Saturday, November 30, 2024

 

Today’s Totally Random Lines

 

My lord, for your many courtesies I thank you: I must discontinue your company: your brother the bastard is fled from Messina: you have among you kill’d a sweet and innocent lady.

 

Benedick

Much Ado About Nothing     Act V Scene i, Line 187

 

Well that’s a mouthful, and for the most part easy to grasp: Thanks, gotta go, your brother already left, (okay, got it, got it,)

You have among you killed a sweet and innocent lady, (don’t got it). What the heck. Who killed who? Sweet and innocent? What’s going on here. Okay, I guess I’ll have to take a closer look. 

 

As you can see, I called in my consultant. We spent a bit of time going over the text together. 
Conclusion?

Enough already, enough! I've had enough of this Shakespeare nonsense! Somebody get me out of here!
Help!

 

Friday, November 29, 2024

 

Today’s Totally Random Lines

 

My lady’s a Cataian, we are politicians, Malvolio’s a Peg-a-Ramsey, and ‘Three merry men be we.’ 

 

Sir Toby Welch

Twelfth Night         Act II Scene iii, Line 73

 

Cataian is Chinaman, politicians are schemers, and Peg-a-Ramsey I have no idea what that is.

Okay then, Sir Toby Welch, Sir Andrew Aguecheek, and Feste are up drinking, carousing and making a lot of noise. Maria, the servant woman of Olivia (this scene is taking place in Olivia’s house where Sirs Toby and Andrew are guests) comes in to tell them to quiet down.

What a caterwauling do you keep here! If my lady have not called up her steward Malvolio, and bid him turn you out of doors, never trust me.

To which Sir Toby replies by calling her a Chinaman, themselves schemers, Malvolio a Peg-a-Ramsey (whatever that is), and declaring himself, Sir Andrew, and Feste ‘three merry men’.

Basically, Sir Toby is saying “Turn down for what?”

 

 

Ahhhhh! Turn down for what!!

 

Wednesday, November 27, 2024

 

Today’s Totally Random Lines

 

Brother, the king hath made your nephew mad.

 

Earl of Northumberland

King Henry the Fourth Part I       Act I Scene iii, Line 138

 

Well here we are, the day before Thanksgiving. And we’ve got a nice clear line. Nothing difficult to understand here. I guess we can be thankful for that.

Of course, we don’t know what the king has done to make Northumberland’s brother’s nephew mad.
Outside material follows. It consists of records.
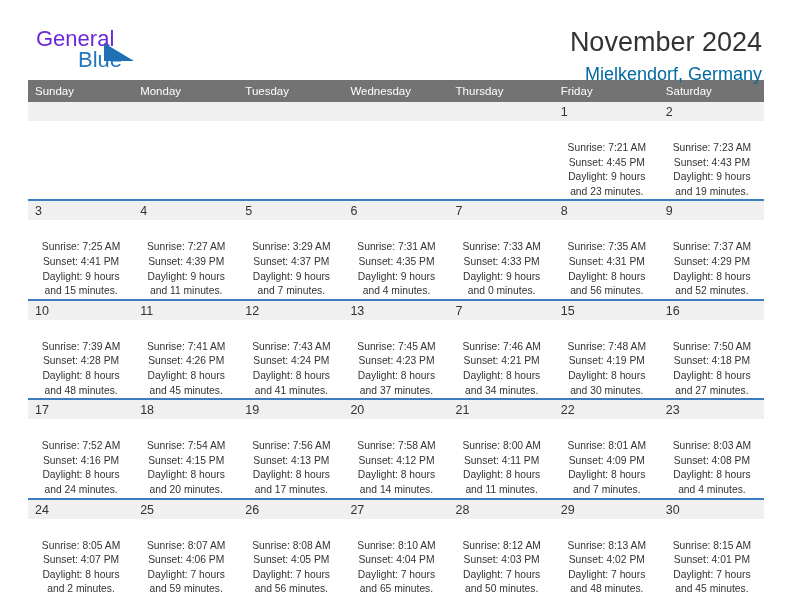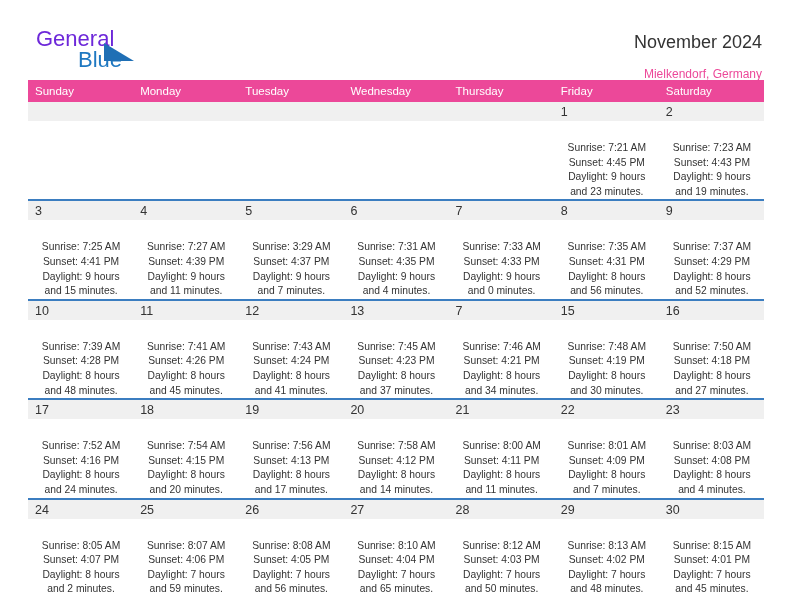--- a/index.html
+++ b/index.html
@@ -60,42 +60,42 @@
     width: 0;
     height: 0;
     border-left: 30px solid #1f6fb5;
     border-top: 18px solid transparent;
   }
   .title-block {
     text-align: right;
     padding-right: 2px;
   }
   .month-title {
-    font-size: 18px;
+    font-size: 27px;
     color: #333333;
     line-height: 32px;
     font-weight: normal;
     margin: 0;
   }
   .location {
-    font-size: 12px;
-    color: #ec4899;
+    font-size: 18px;
+    color: #0369a1;
     line-height: 20px;
     margin: 6px 0 0 0;
   }
 
   
   .calendar {
     width: 736px;
     border-collapse: collapse;
     table-layout: fixed;
     margin-top: 6px;
   }
   .calendar th {
-    background: #ec4899;
+    background: #737373;
     color: #ffffff;
     font-size: 11.5px;
     font-weight: normal;
     text-align: left;
     padding: 5px 0 5px 7px;
     height: 20px;
     box-sizing: border-box;
   }
   .calendar td {
     vertical-align: top;

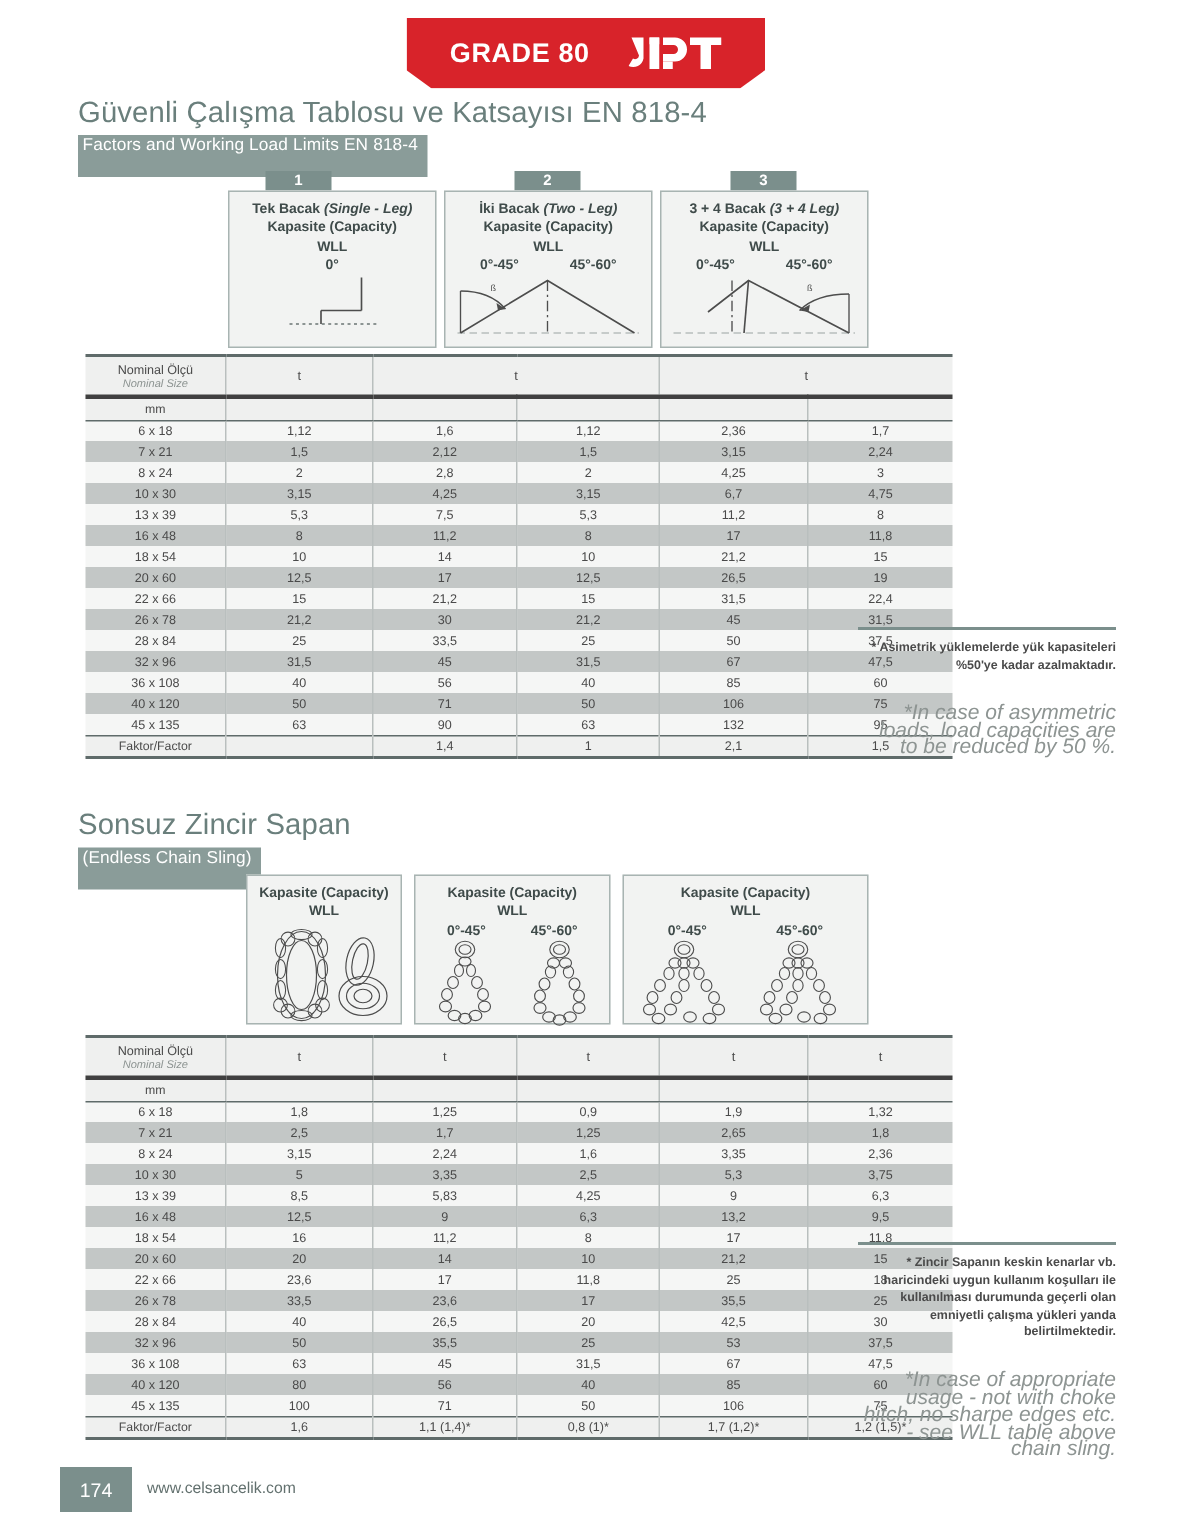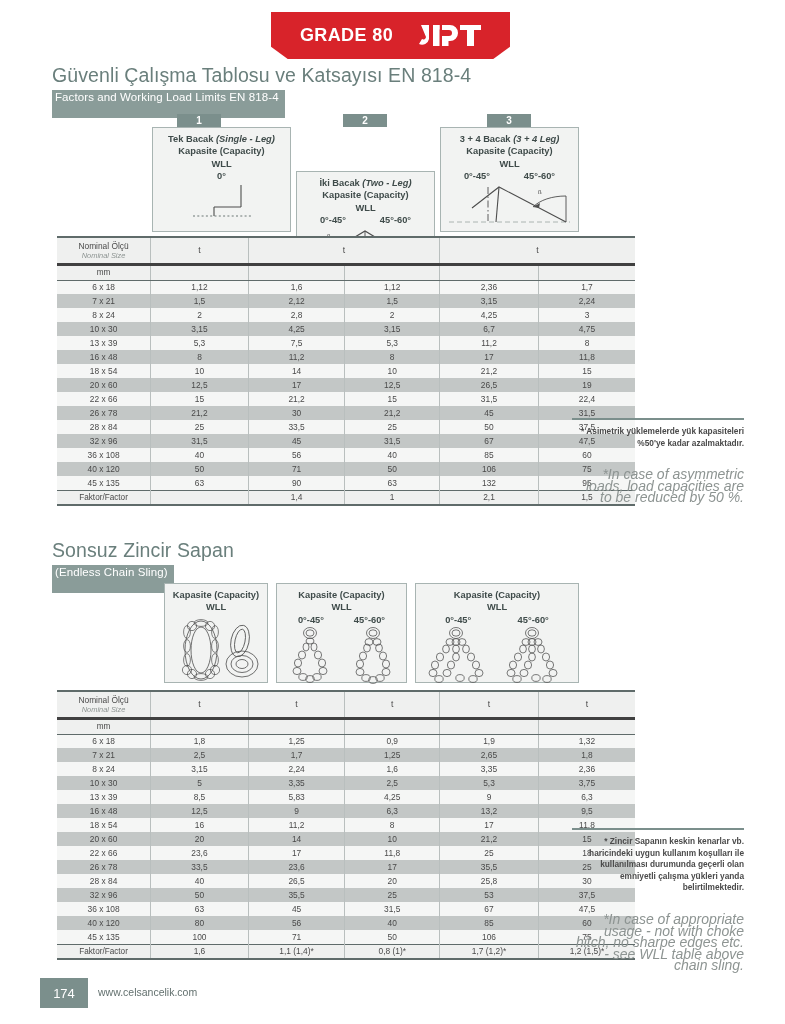--- a/index.html
+++ b/index.html
@@ -149,21 +149,21 @@
       <span>0°</span>
     </div>
     <svg width="139" height="40" viewBox="0 0 139 40" style="display:block;">
       <line x1="40" y1="33" x2="100" y2="33" stroke="#6b7674" stroke-width="1" stroke-dasharray="2,2.3"></line>
       <line x1="88" y1="2" x2="88" y2="24" stroke="#4d4d4d" stroke-width="1.1"></line>
       <path d="M61,24 L61,33 M61,24 L88,24" fill="none" stroke="#4d4d4d" stroke-width="1.1"></path>
     </svg>
   </div>
 
   <div class="num-tab" style="left:343px; top:114px;">2</div>
-  <div class="dbox" style="left:296px; top:127px; width:139px; height:105px;margin-top:44px;">
+  <div class="dbox" style="left:296px; top:127px; width:139px; height:105px;">
     <div class="dbox-title">
       <span>İki Bacak </span><span class="it">(Two - Leg)</span>
     </div>
     <div class="dbox-title">Kapasite (Capacity)</div>
     <div class="dbox-title">WLL</div>
     <div class="dbox-angles">
       <span>0°-45°</span>
       <span>45°-60°</span>
     </div>
     <svg width="137" height="42" viewBox="0 0 137 42" style="display:block;">
@@ -611,21 +611,21 @@
           <td>23,6</td>
           <td>17</td>
           <td>35,5</td>
           <td class="last-col">25</td>
         </tr>
         <tr class="odd">
           <td class="first-col">28 x 84</td>
           <td>40</td>
           <td>26,5</td>
           <td>20</td>
-          <td>25,8</td>
+          <td>42,5</td>
           <td class="last-col">30</td>
         </tr>
         <tr class="even">
           <td class="first-col">32 x 96</td>
           <td>50</td>
           <td>35,5</td>
           <td>25</td>
           <td>53</td>
           <td class="last-col">37,5</td>
         </tr>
I’m not even sure who Northumberland’s brother or his nephew are . These are things I usually refer to as context, and often I’ll go about dutifully researching and reporting on this to you. Context.

Will I do that today? Hmmm, good question. I have to admit, I’m a little curious.

         Uncle, adieu:--O, let the hours be short,

        Till fields and blows and groans applaud our sport!

There then, what’s that? Well it’s a rhyming couplet, isn’t it. And where do we almost always find rhyming couplets? As the last two lines of the scene, that’s where. So what’s that mean? Yes, that’s right, I read/listened to the whole scene just now. I guess I was more curious than I realized.

Anyway (yes, like it or not, here comes some context), as noted, Northumberland’s brother is Worcester, and his nephew is the infamous Henry Percy, aka Hotspur. So it’s Hotspur who has been made mad by the king. I don’t think it’s worth going into a lengthy explanation of what made Hotspur so mad. Considering his name, Hotspur, one might conclude (and rightly so) that it doesn’t take all that much to set Hotspur off:

Good morning Hotspur.   

What do you mean by that! Why, I’ll give you a good morning! Take it back, take it back!

Anyway, Hotspur goes on and on about what dirty rotten SOB the king is, and by the end of the scene he, his uncle, and his father are plotting a revolt. That’s what he’s talking about with the fields and blows and groans applauding our sport in the rhyming couplet

And there you have it. Today’s line with context. No need to thank me. 


Somehow, thanking me for context does not seem to be the first thing on the minds of these two today.